Thüringische Landeszeitung (Erfurt)
Strom-Gutschein vom Staat?
EU-Kommission legt Konzept gegen steigende Energiepreise vor – dazu gehören Steuersenkungen und Gutscheine
Die explodierenden Energiepreise alarmieren die Europäische Union. EU-Energiekommissarin Kadri Simson sagte am Mittwoch, der weltweite Preisanstieg sei ein „Anlass zur Besorgnis“, es handele sich um eine „Ausnahmesituation“. In Europa müsse jetzt schnell und koordiniert reagiert werden, um vor allem besonders gefährdete Verbraucherinnen und Verbraucher sowie kleine Unternehmen in diesem Winter zu entlasten.
Die Kommission legte dazu in Brüssel eine ganze Liste möglicher Maßnahmen vor, die die nationalen Regierungen der EU-Staaten zügig umsetzen könnten, ohne gegen die EU-Subventionsregeln zu verstoßen. Zu den Instrumenten des „Werkzeugkastens“gehören Notfall-Einkommensunterstützungen für Haushalte, Beihilfen für Unternehmen und gezielte Steuersenkungen.
So könnten zum Kampf gegen Energiearmut Gutscheine ausgegeben werden oder Energierechnungen finanzschwacher Haushalte teilweise vom Staat übernommen werden, wofür die Regierungen auch Einnahmen aus dem Emissionshandel verwenden dürften. Auch Zahlungsaufschübe oder Vorkehrungen zum Schutz vor Stromabschaltungen schlägt die Kommission vor.
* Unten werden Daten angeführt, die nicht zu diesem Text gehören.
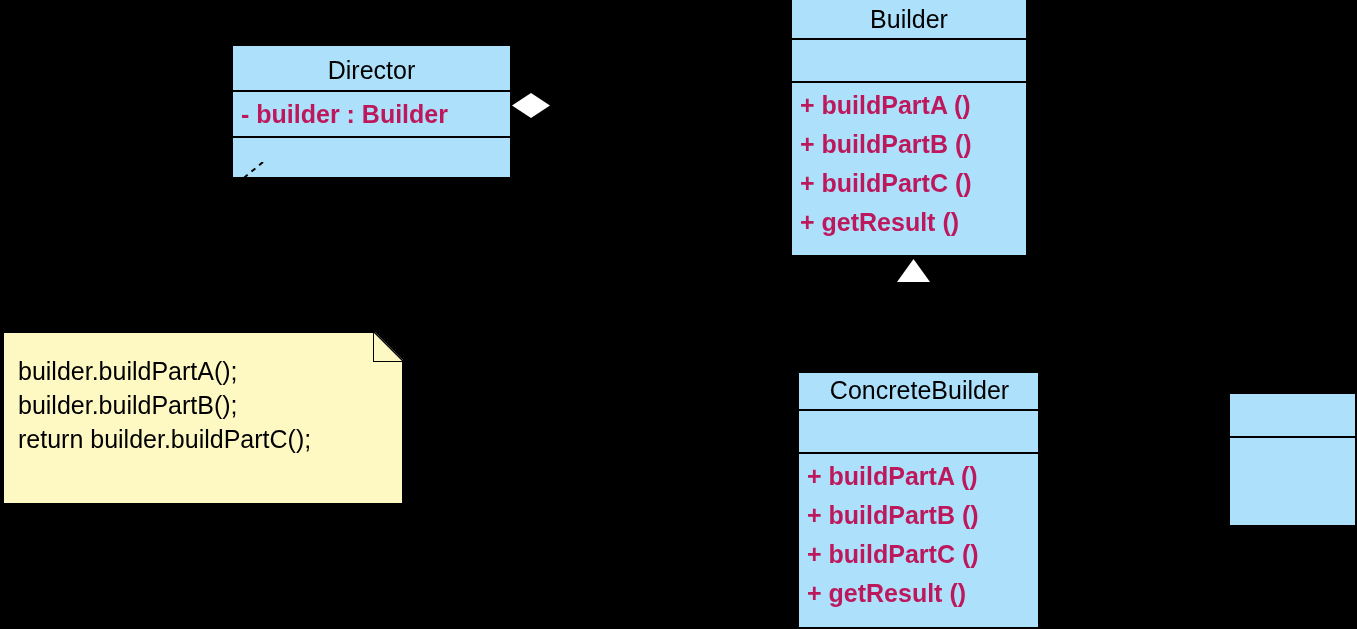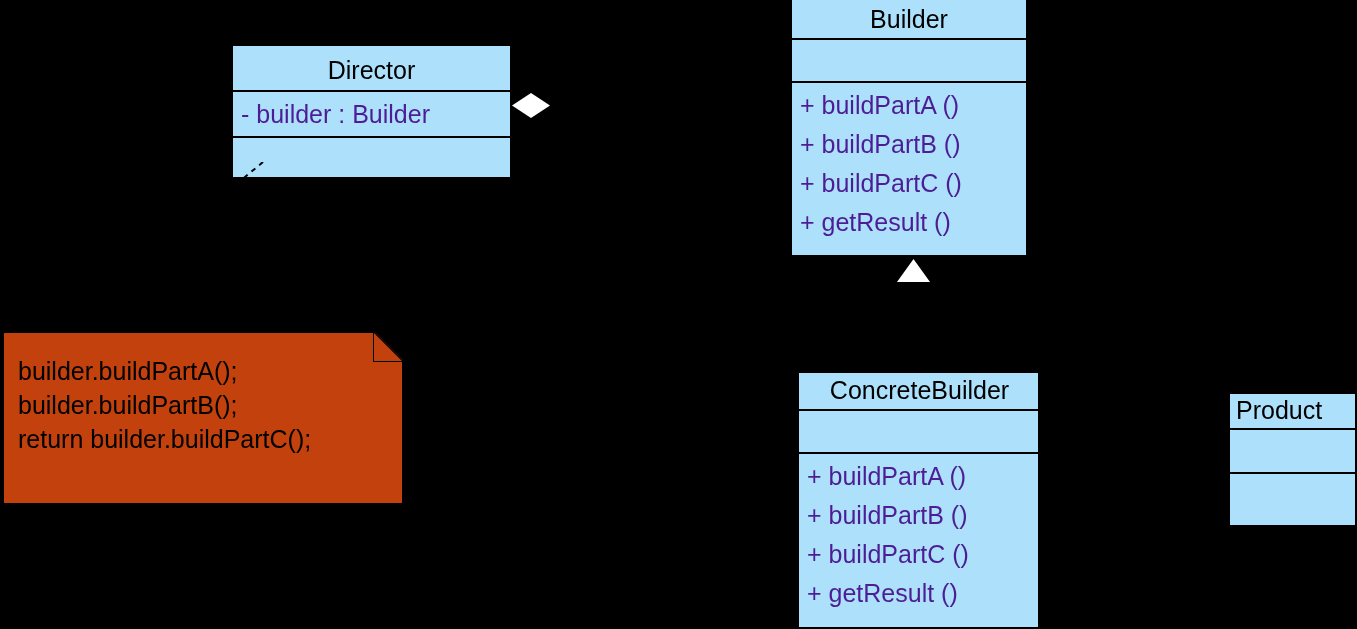--- a/index.html
+++ b/index.html
@@ -40,24 +40,25 @@
     box-sizing: border-box;
     padding: 4px 8px;
     min-height: 38px;
   }
   .uml-ops {
     box-sizing: border-box;
     padding: 4px 0 6px 8px;
     flex: 1 1 auto;
   }
   .uml-row {
-    color: #4c1d95;
+    color: #be185d;
     font-size: 25px;
     line-height: 39px;
     white-space: nowrap;
+    font-weight: bold;
   }
   .uml-attrs .uml-row {
     font-size: 25px;
     line-height: 38px;
   }
   .empty-compartment {
     height: 100%;
   }
 
   
@@ -111,21 +112,21 @@
   #class-product .uml-attrs { height: 44px; min-height: 0; }
   #class-product .uml-ops { padding: 0; }
 
   
   #note-code {
     position: absolute;
     left: 3px;
     top: 332px;
     width: 400px;
     height: 172px;
-    background: #c2410c;
+    background: #fef9c3;
     border: 1px solid #000000;
     box-sizing: border-box;
     
     clip-path: polygon(0 0, calc(100% - 28px) 0, 100% 28px, 100% 100%, 0 100%);
   }
   .note-fold {
     position: absolute;
     right: 0;
     top: 0;
     width: 28px;
@@ -249,21 +250,20 @@
     </div>
     <div class="uml-ops">
       <div class="uml-row">+  buildPartA ()</div>
       <div class="uml-row">+  buildPartB ()</div>
       <div class="uml-row">+  buildPartC ()</div>
       <div class="uml-row">+  getResult ()</div>
     </div>
   </div>
 
   <div class="uml-class" id="class-product">
-    <div class="uml-title">Product</div>
     <div class="uml-attrs">
       <div class="empty-compartment"></div>
     </div>
     <div class="uml-ops">
       <div class="empty-compartment"></div>
     </div>
   </div>
 
   <div id="note-code">
     <div class="note-fold"></div>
Die Maßnahmen sind so ausgewählt, dass sie sich bei einer Stabilisierung der Preisentwicklung – die für das kommende Frühjahr erhofft wird – schnell ändern oder wieder zurücknehmen lassen. Die Energiepreise – vor allem bei Gas – sind seit Januar stark gestiegen, in Europa lagen sie im September um 17,4 Prozent höher als ein Jahr zuvor. Kurzfristige Entlastung ist nach Brüsseler Einschätzung nicht in Sicht.
Zahlreiche EU-Länder haben bereits solche Initiativen von sich aus ergriffen: Frankreich etwa deckelt die Gaspreise bis zum Frühjahr und gibt Schecks für arme Haushalte aus, Griechenland kündigt Strompreis-Subventionen an, Spanien hat die Stromsteuer gesenkt, Italien legt einen Entlastungsfonds auf. Die Bundesregierung zeigt sich allerdings unbeeindruckt und bleibt auch nach den EU-Vorschlägen bei ihrer Linie, keine neuen staatlichen Maßnahmen gegen die steigenden Energiepreise zu ergreifen. Dies bleibe der nächsten Regierung vorbehalten, sagte Regierungssprecher Steffen Seibert. Wirtschaftsminister Peter Altmaier (CDU) hat zwar unter anderem ein schnelles Aus für die EEG-Umlage zur Förderung von Ökostrom und eine Senkung der Stromsteuer vorgeschlagen, er will dies aber erst mit den Vertretern einer künftigen Ampel-Koalition besprechen.
Die EU-Kommission plant längerfristig auch Reformen, die den Energiemarkt robuster machen sollen. Geprüft wird ein europaweit gemeinsamer Einkauf von Erdgas und der Aufbau einer europäischen Gasreserve. Doch betonte Energiekommissarin Simson, dass auf längere Sicht nur der Ausbau erneuerbarer Energien größere Unabhängigkeit von den Preisschwankungen an den Energiemärkten biete.